Only one stretch of the listing below is wanted. Begin at the line that has "24772-1:2019 clause 6.28.5.", stop after the line that has "24772-1:2019 clause 6.29.5.", and repeat every line in between exactly.

## SOURCE INFORMATION:
• • • • • • •

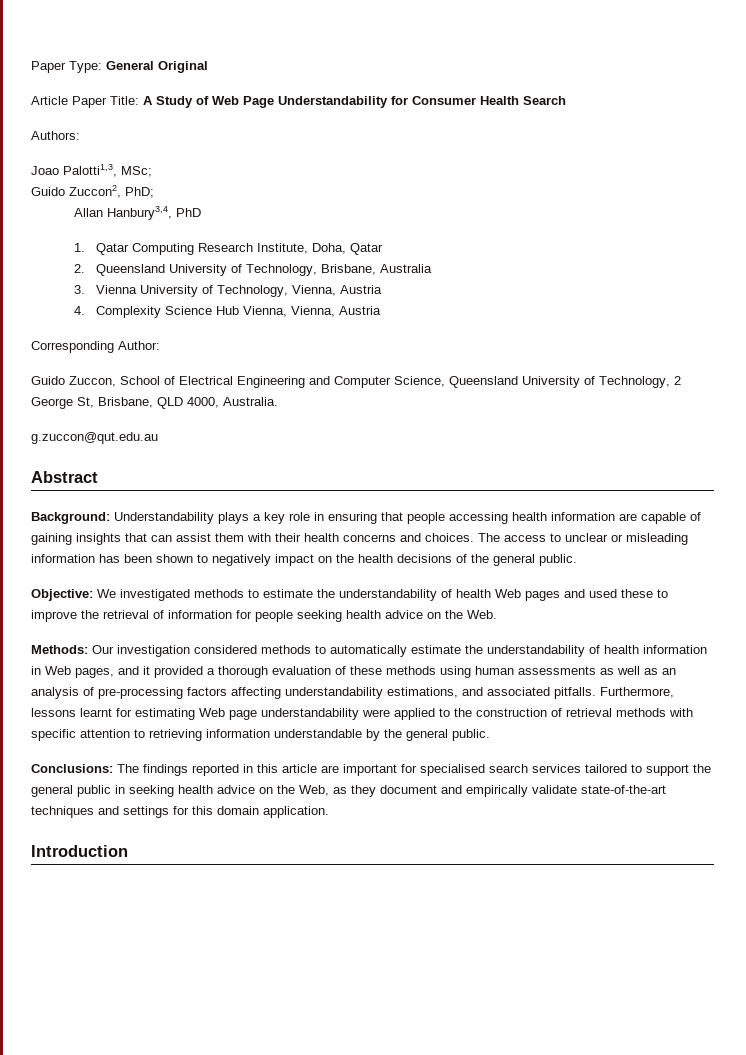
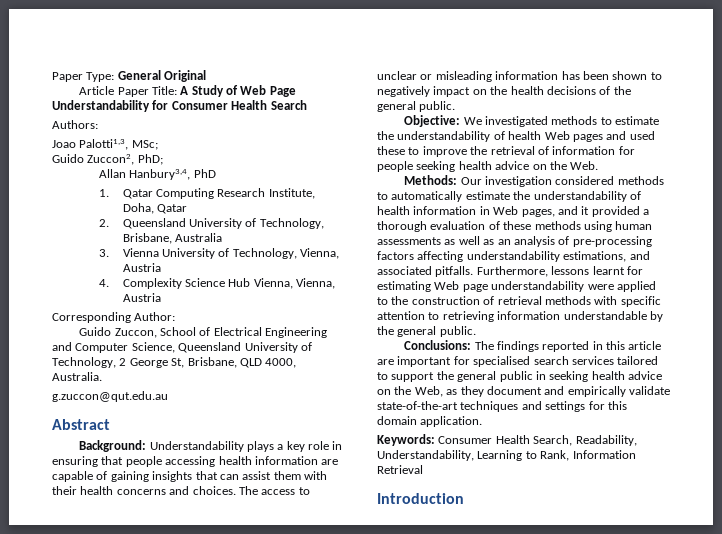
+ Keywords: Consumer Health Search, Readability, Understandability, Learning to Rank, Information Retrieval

• • • • • • •

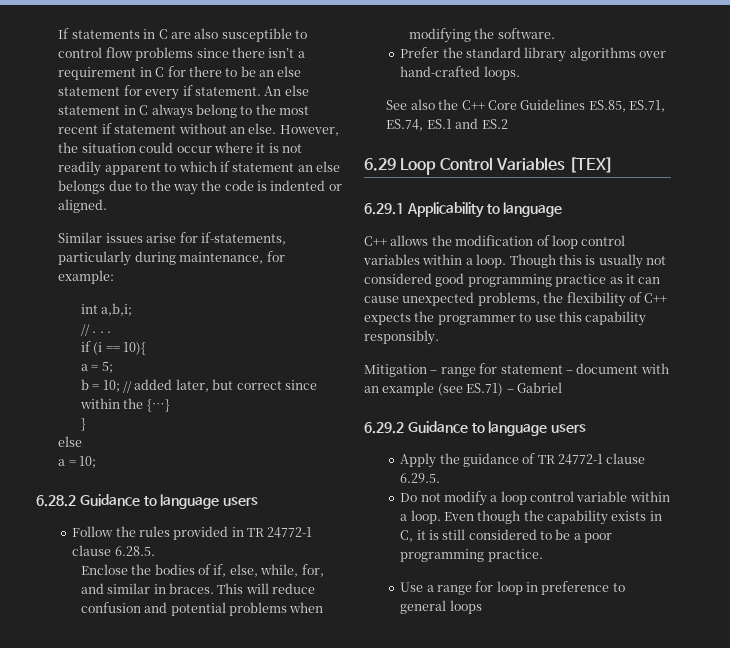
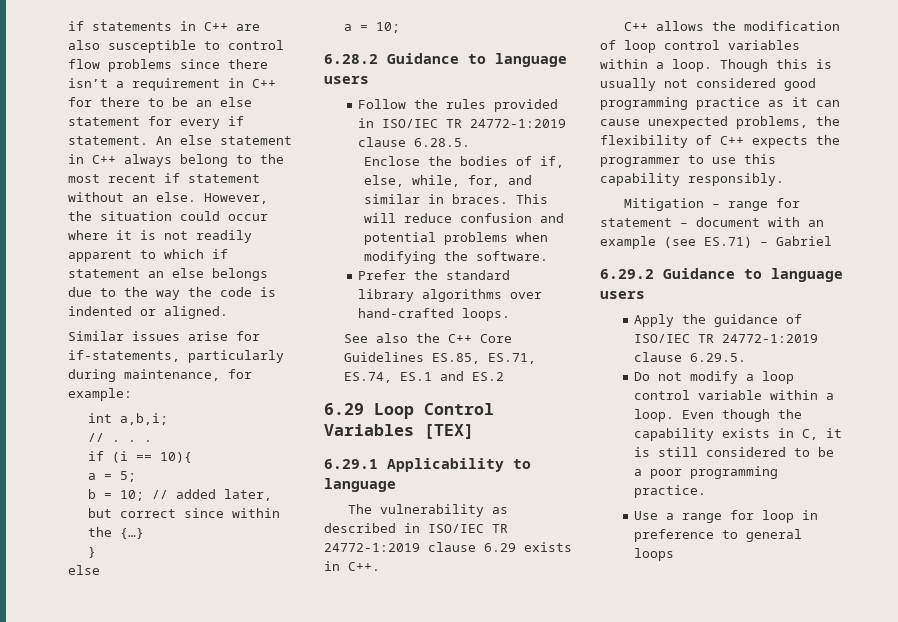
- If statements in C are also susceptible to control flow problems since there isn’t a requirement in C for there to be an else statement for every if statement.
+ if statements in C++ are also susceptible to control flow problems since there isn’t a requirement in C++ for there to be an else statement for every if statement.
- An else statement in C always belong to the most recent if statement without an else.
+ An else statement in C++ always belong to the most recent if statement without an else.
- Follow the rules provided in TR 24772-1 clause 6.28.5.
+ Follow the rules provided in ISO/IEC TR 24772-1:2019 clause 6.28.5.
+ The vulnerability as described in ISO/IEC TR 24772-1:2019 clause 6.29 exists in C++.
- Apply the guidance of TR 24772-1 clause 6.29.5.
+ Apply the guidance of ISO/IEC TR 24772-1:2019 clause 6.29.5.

• • • • • • •

## WRITTEN SOLUTION:
+ Follow the rules provided in ISO/IEC TR 24772-1:2019 clause 6.28.5.
+ The vulnerability as described in ISO/IEC TR 24772-1:2019 clause 6.29 exists in C++.
- Apply the guidance of TR 24772-1 clause 6.29.5.
+ Apply the guidance of ISO/IEC TR 24772-1:2019 clause 6.29.5.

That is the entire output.